SEAN: We financed much of the film with private equity, and with the help of Ontario Creates (our provincial funding source), and federal and provincial tax credits in Canada. On the Italian side, the Lucana Film Commission promised us some funds, as well as Italian tax credits. As funds seem to dwindle around the world, my new mandate is to seek out coproductions. They're a bit more of a headache to finance, but ultimately, it pushes filmmakers to tell stories with a broader, more universal appeal that can transcend borders.


Do you have any anecdotes (good or bad) from the set that stick out most?

SEAN: When I look back at From the Vine's production, I'll just remember the warm, community feeling that formed from the first day. It was the first time in Acerenza's history that a movie had ever filmed there, so it was a special event - and everyone wanted to participate. The local restaurant owner's kids were cast as the young children in the movie. The Archbishop met with us and gave us access to the stunning cathedral in the center of town. At one point, Wendy Crewson was getting her hair styled for the film, and one of the locals brought her accordion to play for her. Wendy filmed it on her phone, showed me, and now she supplies all the music on camera for the party scene early in the film. We were always on the lookout for the town to showcase its many unique talents.


How important is it for filmmakers to attend international film festivals?

SEAN: It's not only important, but it's necessary. So necessary. You never know who you're going to meet, and if you're shy, you gotta break out of that mold quickly and learn to network. I'm currently being interviewed from Łódź, Poland, where we're screening From the Vine at the Cinergia festival. It's here where we met Jacek Szumlas, the distributor at Solopan, and we signed a distribution deal to release our film in theatres across Poland. This is the same company that released Moonlight here, so we're in great company.


How was your experience at NVFF?

SEAN: Napa Valley Film Festival was a highlight on the festival circuit so far. First, the setting couldn't have been more perfect for a film with a wine theme. The screenings were well-attended - we had about 700 people show up for an afternoon screening of our film and my jaw dropped. The audiences are smart and sophisticated. And the networking opportunities were amazing! I met agents, managers, writers, actors, producers, distributors - including the creators of SOMMTV, a new wine-themed streaming service. Wouldn't that be a great fit for our film? If they like our film as much as audiences do and license it down the road, it would be very telling how important going to film festivals is for an indie filmmaker. 

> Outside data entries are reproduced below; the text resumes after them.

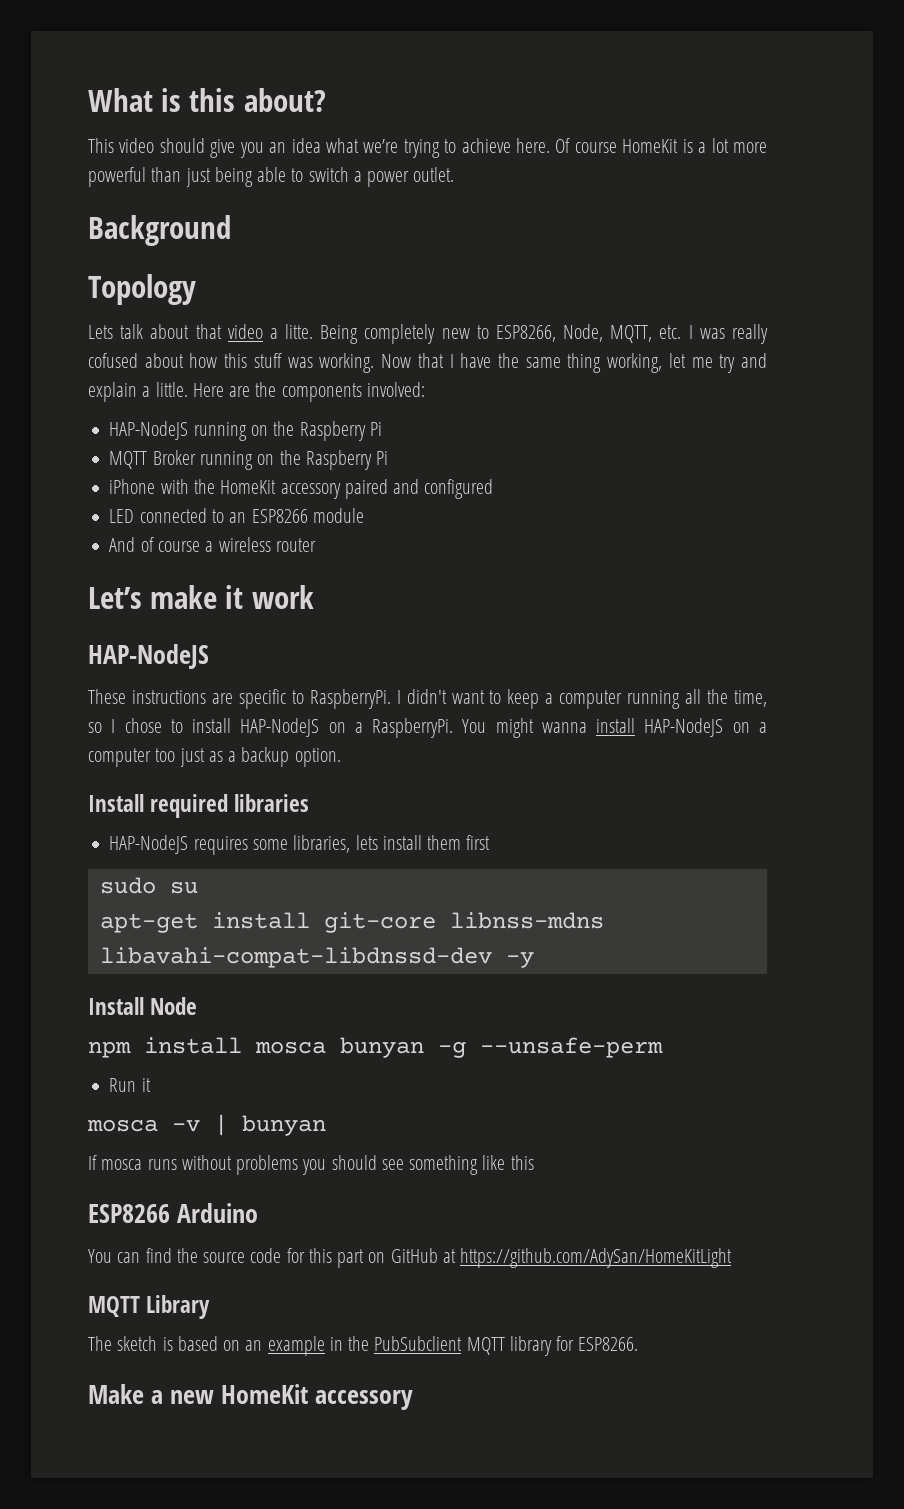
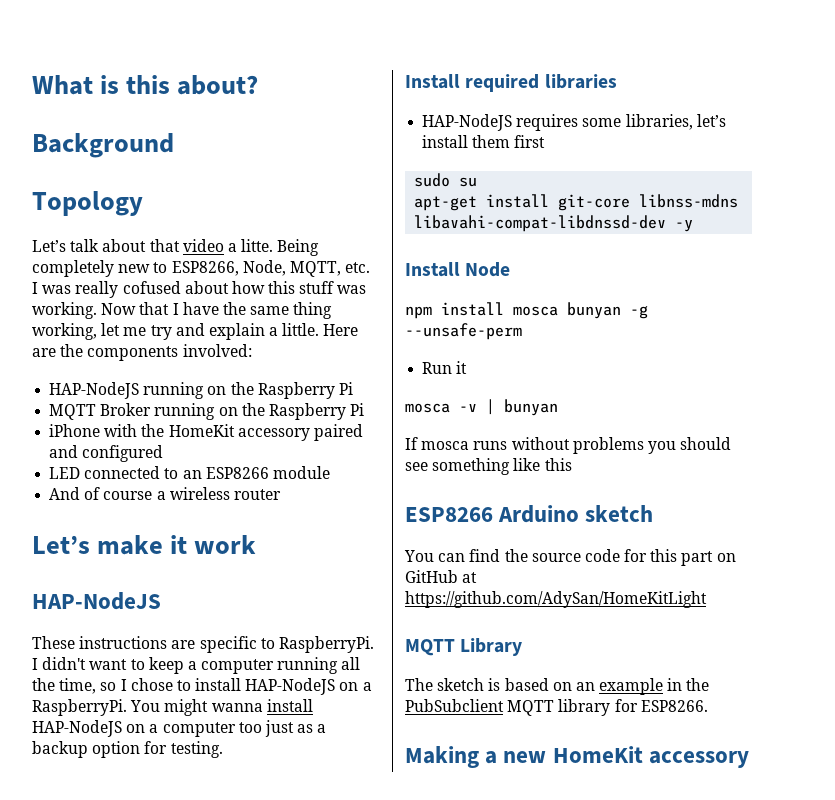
- This video should give you an idea what we’re trying to achieve here. Of course HomeKit is a lot more powerful than just being able to switch a power outlet.
- Lets talk about that video a litte.
+ Let’s talk about that video a litte.
- You might wanna install HAP-NodeJS on a computer too just as a backup option.
+ You might wanna install HAP-NodeJS on a computer too just as a backup option for testing.
- HAP-NodeJS requires some libraries, lets install them first
+ HAP-NodeJS requires some libraries, let’s install them first
- ESP8266 Arduino
+ ESP8266 Arduino sketch
- Make a new HomeKit accessory
+ Making a new HomeKit accessory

How have audiences reacted to the film?

SEAN: We've screened in many countries around the world now, and I can say one thing - audiences really love From the Vine. The one clear message that we get is that in times of despair and uncertainty in the world, it's just necessary to regularly spend time in a pleasant, warm and friendly environment. Our film is good for the soul.


What will you be directing next?

SEAN: Next up, if all goes well, is Long Ride Home. It's based on the true story of Filipe Leite, a young Brazilian immigrant who, after 8 years of building a life in Canada, is forced to leave when his permanent residency runs out. He sets on a quest back home by riding a pair of donated horses from Calgary, Alberta to Pinhal, Brazil, a momentous journey across 12 borders spanning over 800 days. It's a modern-day adventure film, with a timely political issue.